--- Task to carry out ---
Please reproduce all the data exactly as written and omit the pictures.

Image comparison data
Content starts

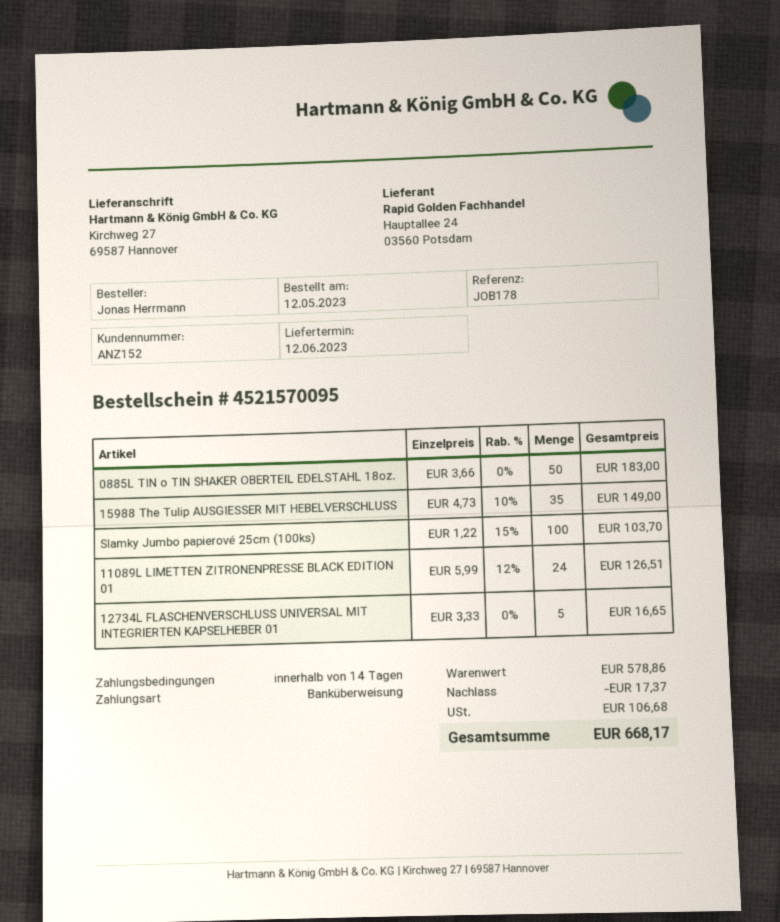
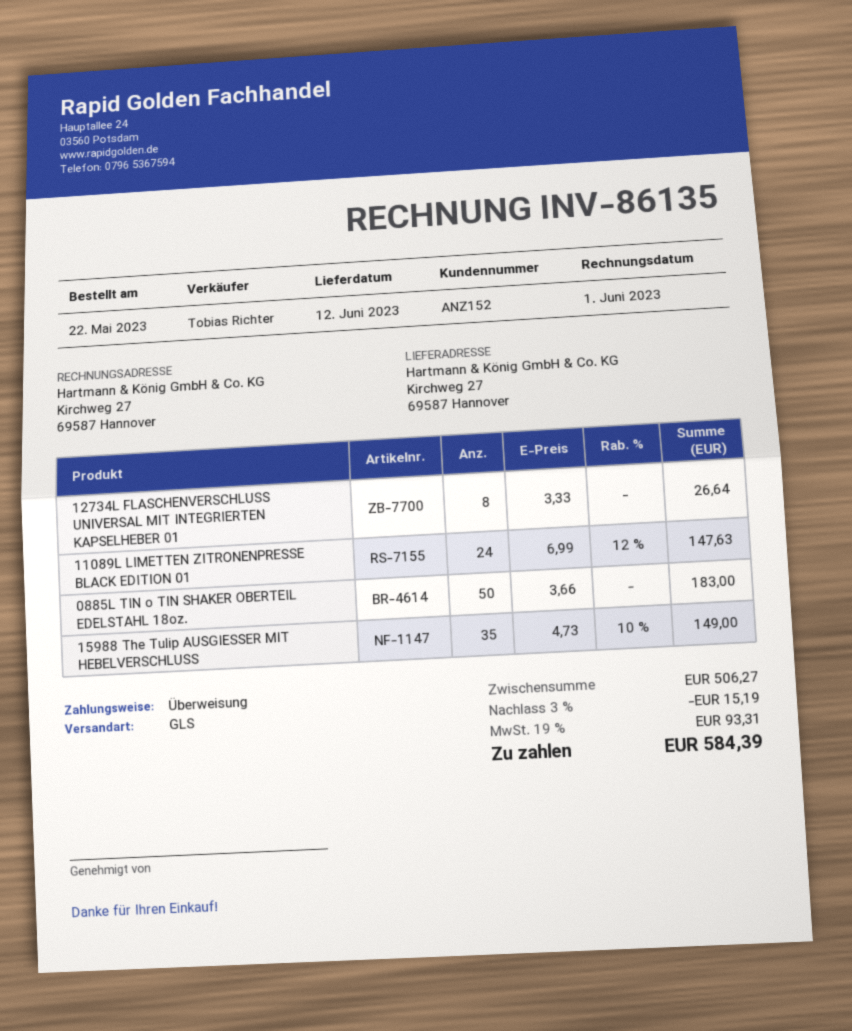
order date: 2023-05-12 -> 2023-05-22
Slamky Jumbo papierové 25cm (100ks): 100 x 1.22 - 15% = 103.70 -> none
11089L LIMETTEN ZITRONENPRESSE BLACK EDITION 01: 24 x 5.99 - 12% = 126.51 -> 24 x 6.99 - 12% = 147.63
12734L FLASCHENVERSCHLUSS UNIVERSAL MIT INTEGRIERTEN KAPSELHEBER 01: 5 x 3.33 = 16.65 -> 8 x 3.33 = 26.64
subtotal: 578.86 -> 506.27
discount: 17.37 -> 15.19
tax: 106.68 -> 93.31
total: 668.17 -> 584.39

Content ends

--- Result of this task ---
order date: 2023-05-12 -> 2023-05-22
Slamky Jumbo papierové 25cm (100ks): 100 x 1.22 - 15% = 103.70 -> none
11089L LIMETTEN ZITRONENPRESSE BLACK EDITION 01: 24 x 5.99 - 12% = 126.51 -> 24 x 6.99 - 12% = 147.63
12734L FLASCHENVERSCHLUSS UNIVERSAL MIT INTEGRIERTEN KAPSELHEBER 01: 5 x 3.33 = 16.65 -> 8 x 3.33 = 26.64
subtotal: 578.86 -> 506.27
discount: 17.37 -> 15.19
tax: 106.68 -> 93.31
total: 668.17 -> 584.39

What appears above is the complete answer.